■ EXERCISE DETAILS
What you return must match the listing below line for line, minus its pictures.
START AVAILABLE DATA
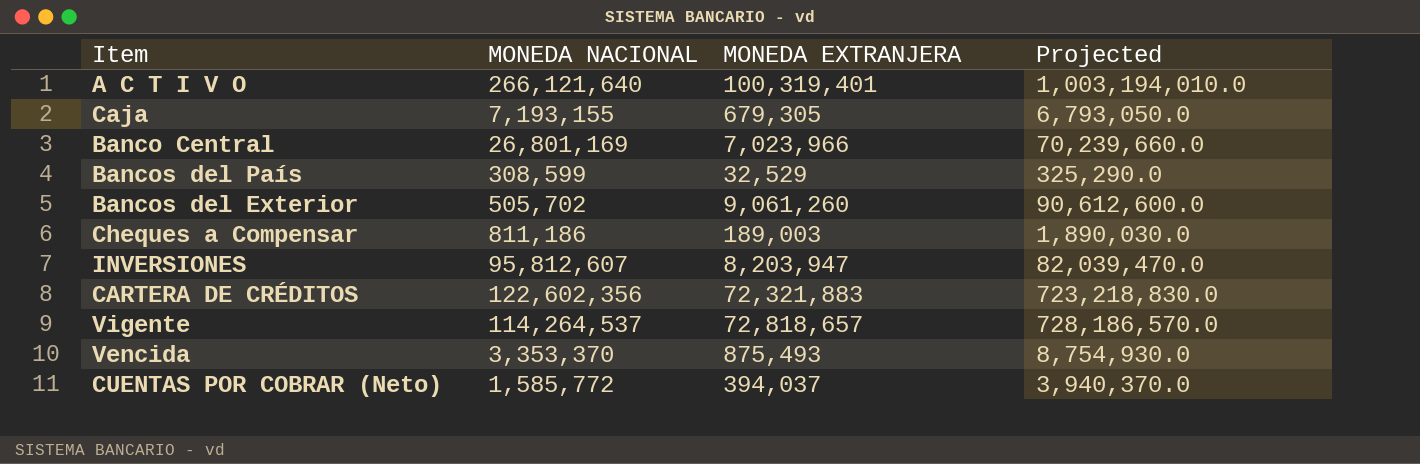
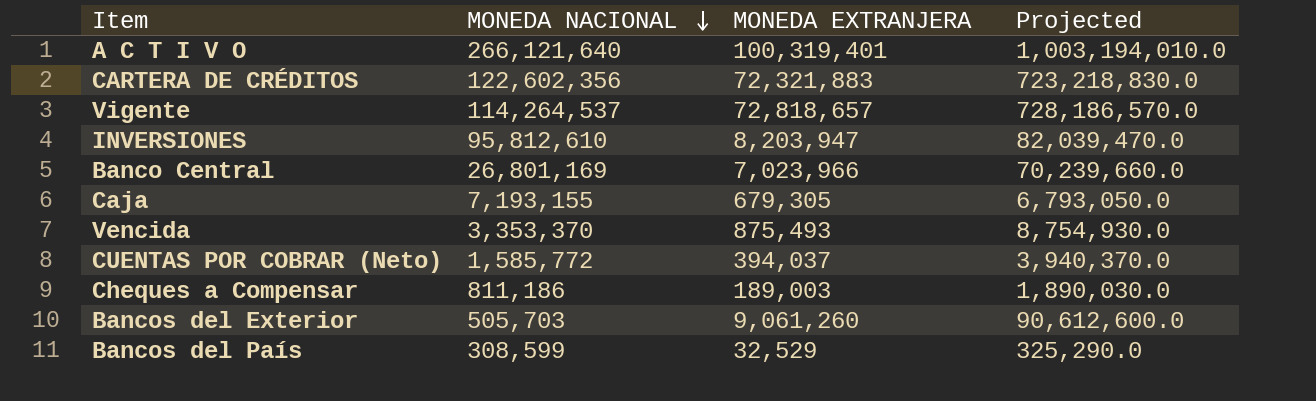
row order: none -> MONEDA NACIONAL descending
INVERSIONES | MONEDA NACIONAL: 95,812,607 -> 95,812,610
Bancos del Exterior | MONEDA NACIONAL: 505,702 -> 505,703

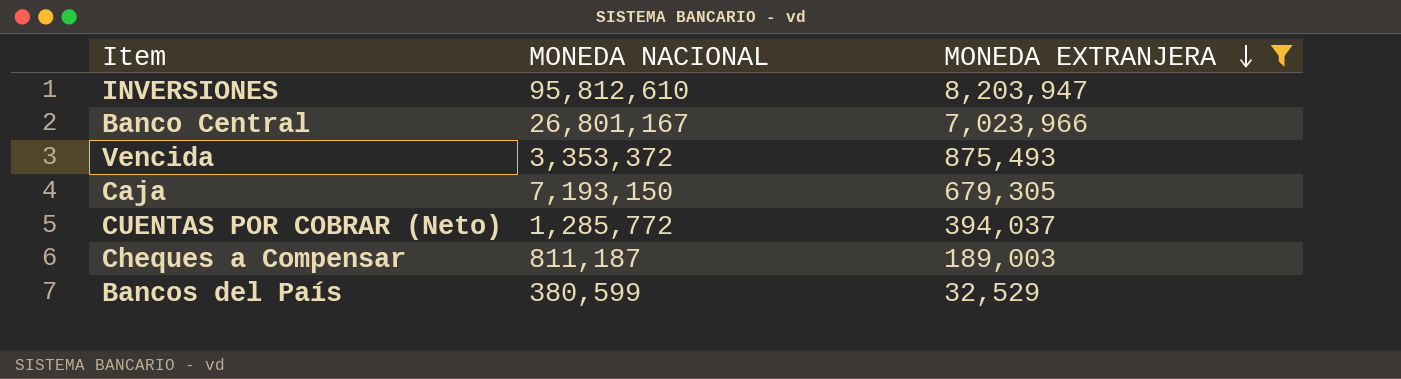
filter: none -> MONEDA EXTRANJERA <= 8,203,947
row order: MONEDA NACIONAL descending -> MONEDA EXTRANJERA descending
column Projected | formula: [MONEDA EXTRANJERA] * 10 -> none
Banco Central | MONEDA NACIONAL: 26,801,169 -> 26,801,167
Vencida | MONEDA NACIONAL: 3,353,370 -> 3,353,372
Caja | MONEDA NACIONAL: 7,193,155 -> 7,193,150
CUENTAS POR COBRAR (Neto) | MONEDA NACIONAL: 1,585,772 -> 1,285,772
Cheques a Compensar | MONEDA NACIONAL: 811,186 -> 811,187
Bancos del País | MONEDA NACIONAL: 308,599 -> 380,599

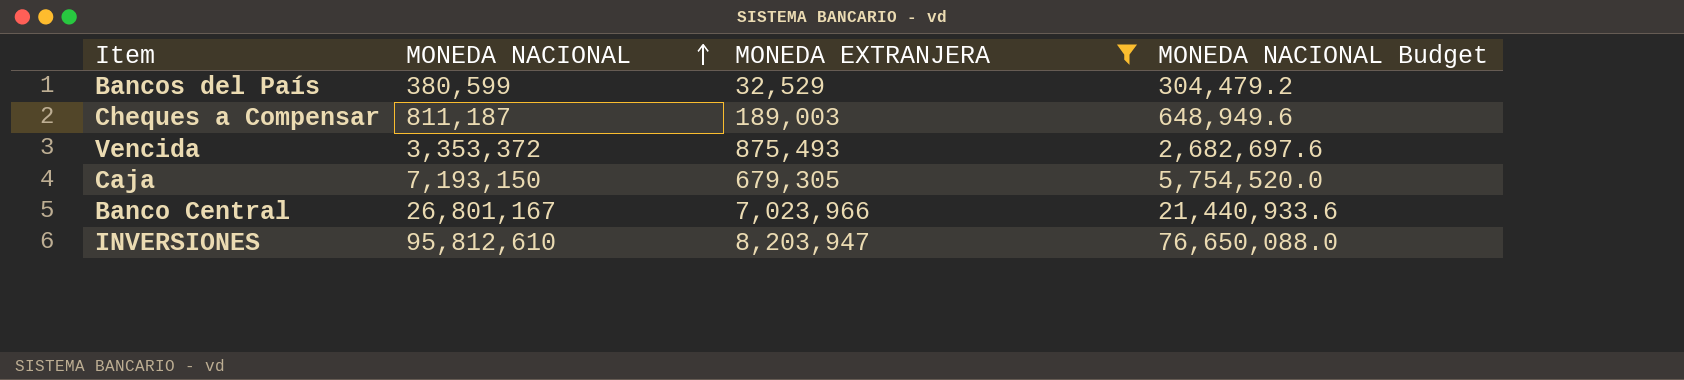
row order: MONEDA EXTRANJERA descending -> MONEDA NACIONAL ascending
column MONEDA NACIONAL Budget | formula: none -> [MONEDA NACIONAL] * 0.8
row CUENTAS POR COBRAR (Neto): 1,285,772 | 394,037 -> none

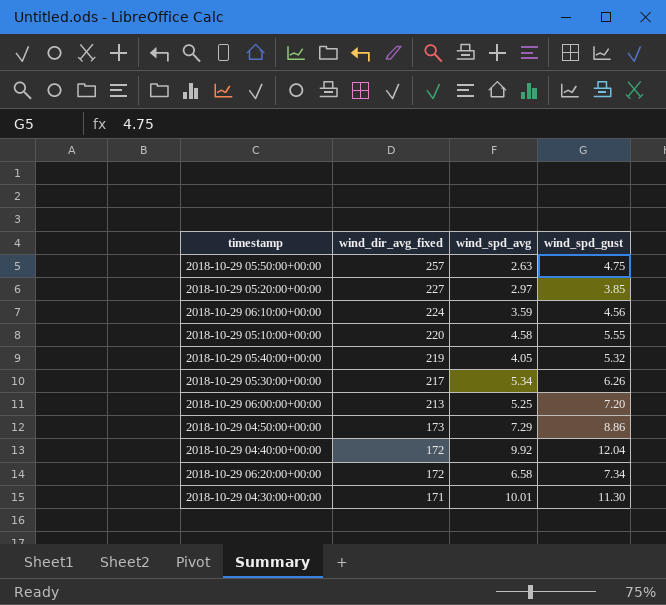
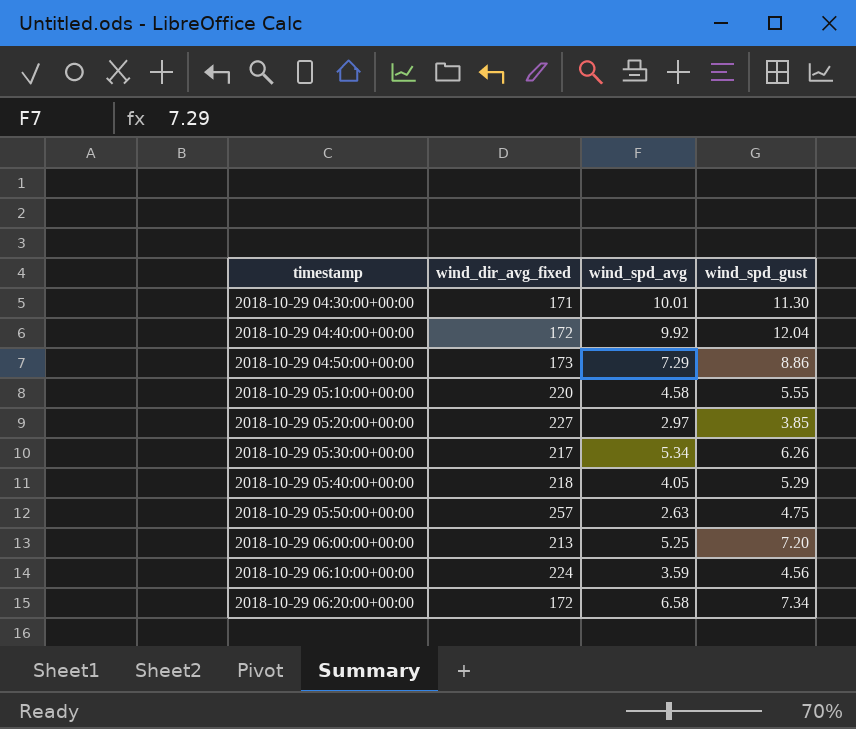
row order: wind_dir_avg_fixed descending -> timestamp ascending
2018-10-29 05:40:00+00:00 | wind_dir_avg_fixed: 219 -> 218
2018-10-29 05:40:00+00:00 | wind_spd_gust: 5.32 -> 5.29

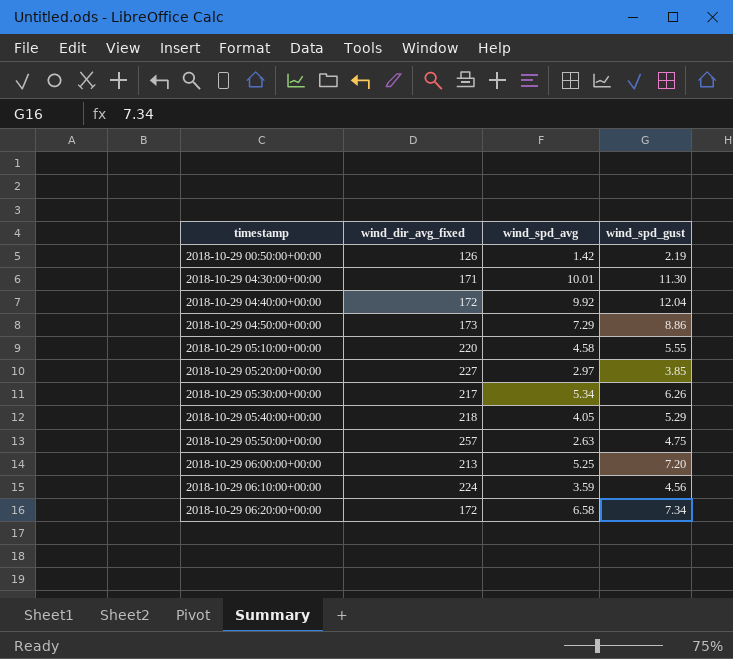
row 2018-10-29 00:50:00+00:00: none -> 126 | 1.42 | 2.19

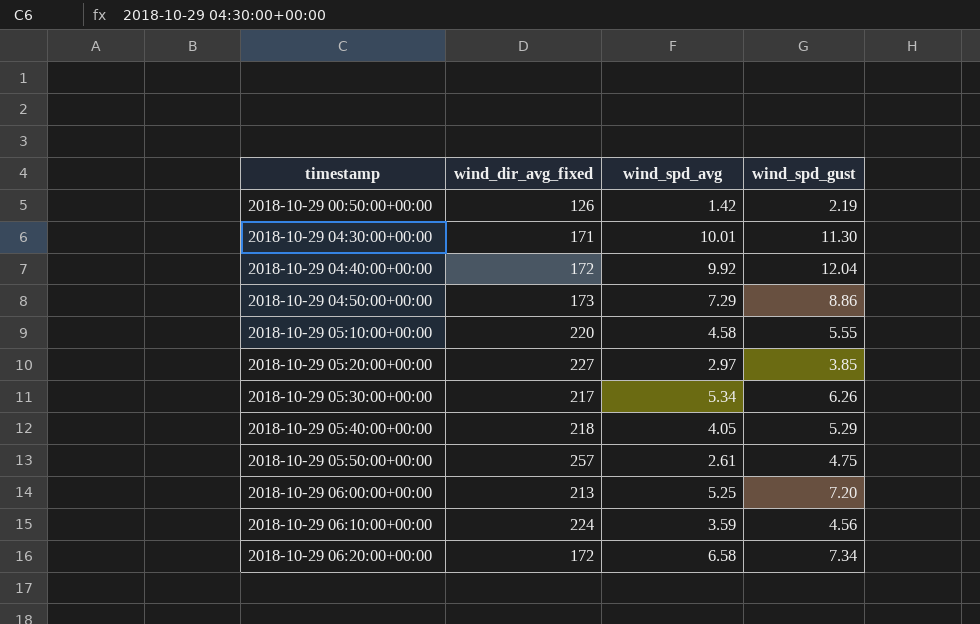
2018-10-29 05:50:00+00:00 | wind_spd_avg: 2.63 -> 2.61

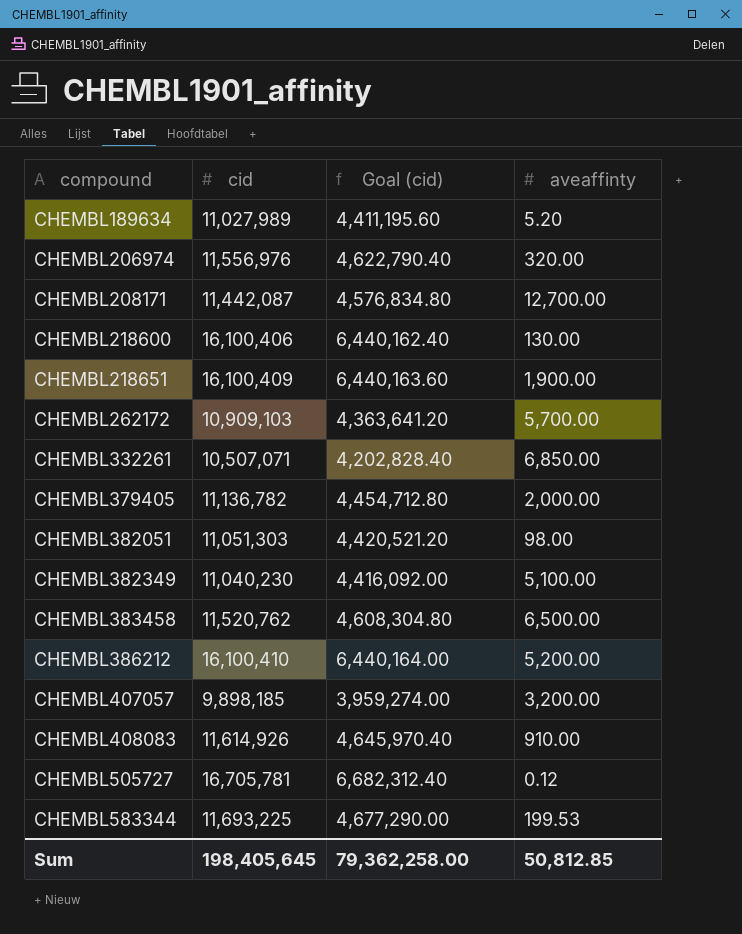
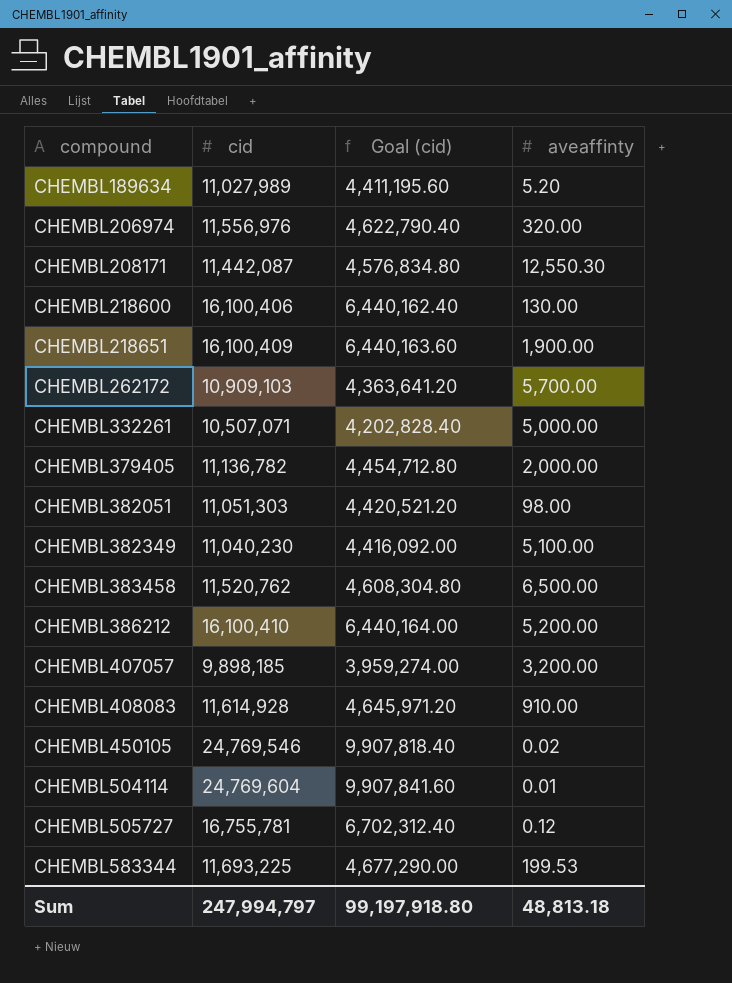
CHEMBL208171 | aveaffinty: 12,700.00 -> 12,550.30
CHEMBL332261 | aveaffinty: 6,850.00 -> 5,000.00
CHEMBL408083 | cid: 11,614,926 -> 11,614,928
CHEMBL408083 | Goal (cid): 4,645,970.40 -> 4,645,971.20
row CHEMBL450105: none -> 24,769,546 | 9,907,818.40 | 0.02
row CHEMBL504114: none -> 24,769,604 | 9,907,841.60 | 0.01
CHEMBL505727 | cid: 16,705,781 -> 16,755,781
CHEMBL505727 | Goal (cid): 6,682,312.40 -> 6,702,312.40
Sum | cid: 198,405,645 -> 247,994,797
Sum | Goal (cid): 79,362,258.00 -> 99,197,918.80
Sum | aveaffinty: 50,812.85 -> 48,813.18

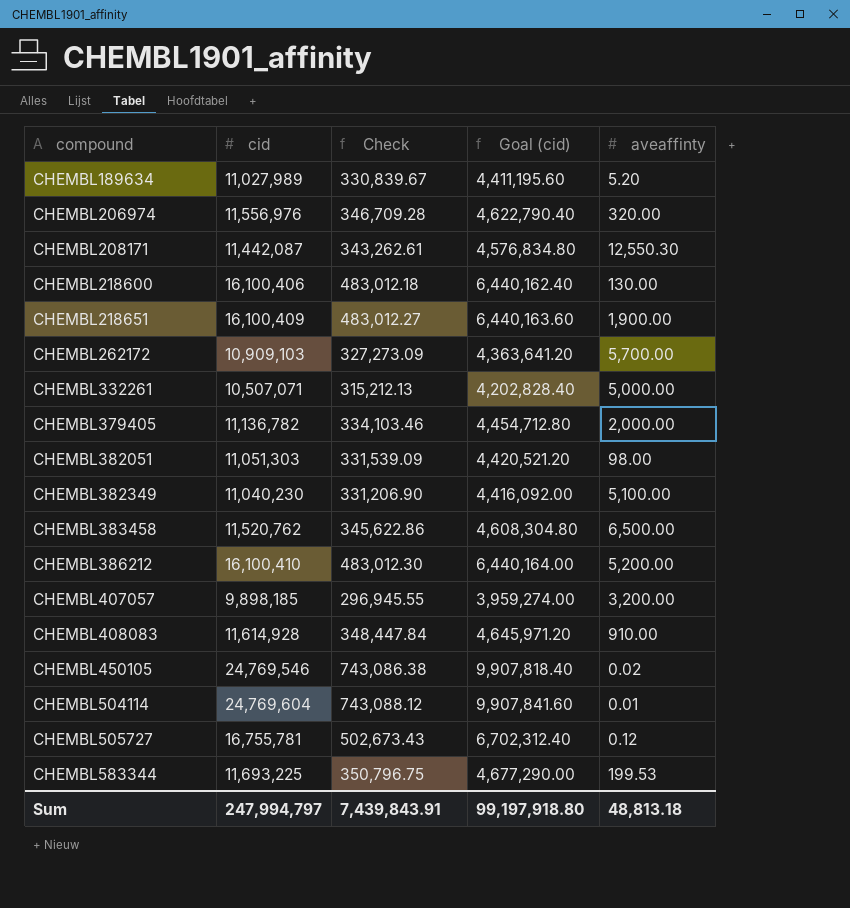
column Check | formula: none -> [cid] * 0.03

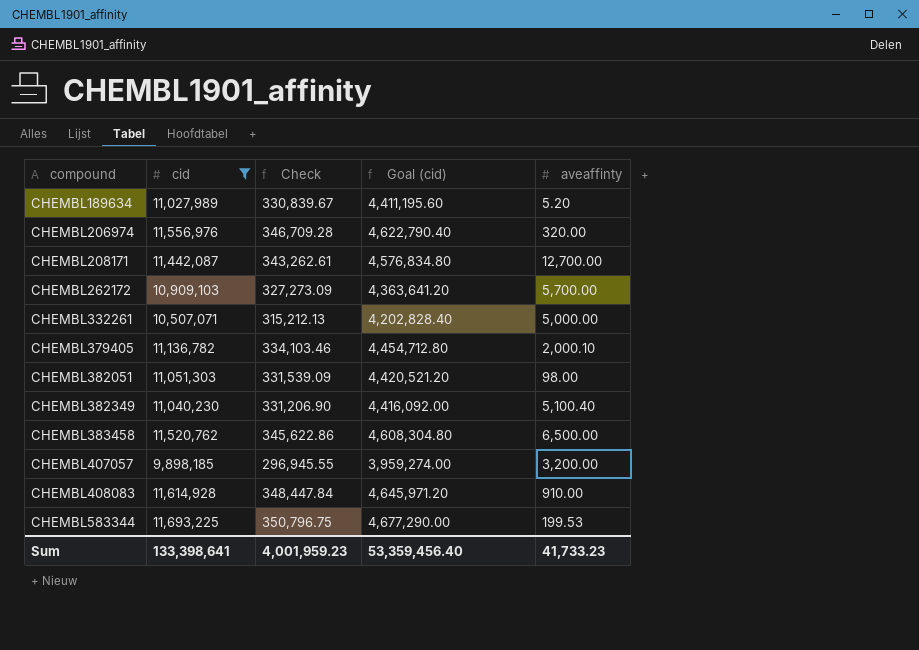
filter: none -> cid <= 11,693,225
CHEMBL208171 | aveaffinty: 12,550.30 -> 12,700.00
CHEMBL379405 | aveaffinty: 2,000.00 -> 2,000.10
CHEMBL382349 | aveaffinty: 5,100.00 -> 5,100.40
Sum | cid: 247,994,797 -> 133,398,641
Sum | Check: 7,439,843.91 -> 4,001,959.23
Sum | Goal (cid): 99,197,918.80 -> 53,359,456.40
Sum | aveaffinty: 48,813.18 -> 41,733.23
END AVAILABLE DATA
■ SOLVED EXERCISE
row order: none -> MONEDA NACIONAL descending
INVERSIONES | MONEDA NACIONAL: 95,812,607 -> 95,812,610
Bancos del Exterior | MONEDA NACIONAL: 505,702 -> 505,703

filter: none -> MONEDA EXTRANJERA <= 8,203,947
row order: MONEDA NACIONAL descending -> MONEDA EXTRANJERA descending
column Projected | formula: [MONEDA EXTRANJERA] * 10 -> none
Banco Central | MONEDA NACIONAL: 26,801,169 -> 26,801,167
Vencida | MONEDA NACIONAL: 3,353,370 -> 3,353,372
Caja | MONEDA NACIONAL: 7,193,155 -> 7,193,150
CUENTAS POR COBRAR (Neto) | MONEDA NACIONAL: 1,585,772 -> 1,285,772
Cheques a Compensar | MONEDA NACIONAL: 811,186 -> 811,187
Bancos del País | MONEDA NACIONAL: 308,599 -> 380,599

row order: MONEDA EXTRANJERA descending -> MONEDA NACIONAL ascending
column MONEDA NACIONAL Budget | formula: none -> [MONEDA NACIONAL] * 0.8
row CUENTAS POR COBRAR (Neto): 1,285,772 | 394,037 -> none

row order: wind_dir_avg_fixed descending -> timestamp ascending
2018-10-29 05:40:00+00:00 | wind_dir_avg_fixed: 219 -> 218
2018-10-29 05:40:00+00:00 | wind_spd_gust: 5.32 -> 5.29

row 2018-10-29 00:50:00+00:00: none -> 126 | 1.42 | 2.19

2018-10-29 05:50:00+00:00 | wind_spd_avg: 2.63 -> 2.61

CHEMBL208171 | aveaffinty: 12,700.00 -> 12,550.30
CHEMBL332261 | aveaffinty: 6,850.00 -> 5,000.00
CHEMBL408083 | cid: 11,614,926 -> 11,614,928
CHEMBL408083 | Goal (cid): 4,645,970.40 -> 4,645,971.20
row CHEMBL450105: none -> 24,769,546 | 9,907,818.40 | 0.02
row CHEMBL504114: none -> 24,769,604 | 9,907,841.60 | 0.01
CHEMBL505727 | cid: 16,705,781 -> 16,755,781
CHEMBL505727 | Goal (cid): 6,682,312.40 -> 6,702,312.40
Sum | cid: 198,405,645 -> 247,994,797
Sum | Goal (cid): 79,362,258.00 -> 99,197,918.80
Sum | aveaffinty: 50,812.85 -> 48,813.18

column Check | formula: none -> [cid] * 0.03

filter: none -> cid <= 11,693,225
CHEMBL208171 | aveaffinty: 12,550.30 -> 12,700.00
CHEMBL379405 | aveaffinty: 2,000.00 -> 2,000.10
CHEMBL382349 | aveaffinty: 5,100.00 -> 5,100.40
Sum | cid: 247,994,797 -> 133,398,641
Sum | Check: 7,439,843.91 -> 4,001,959.23
Sum | Goal (cid): 99,197,918.80 -> 53,359,456.40
Sum | aveaffinty: 48,813.18 -> 41,733.23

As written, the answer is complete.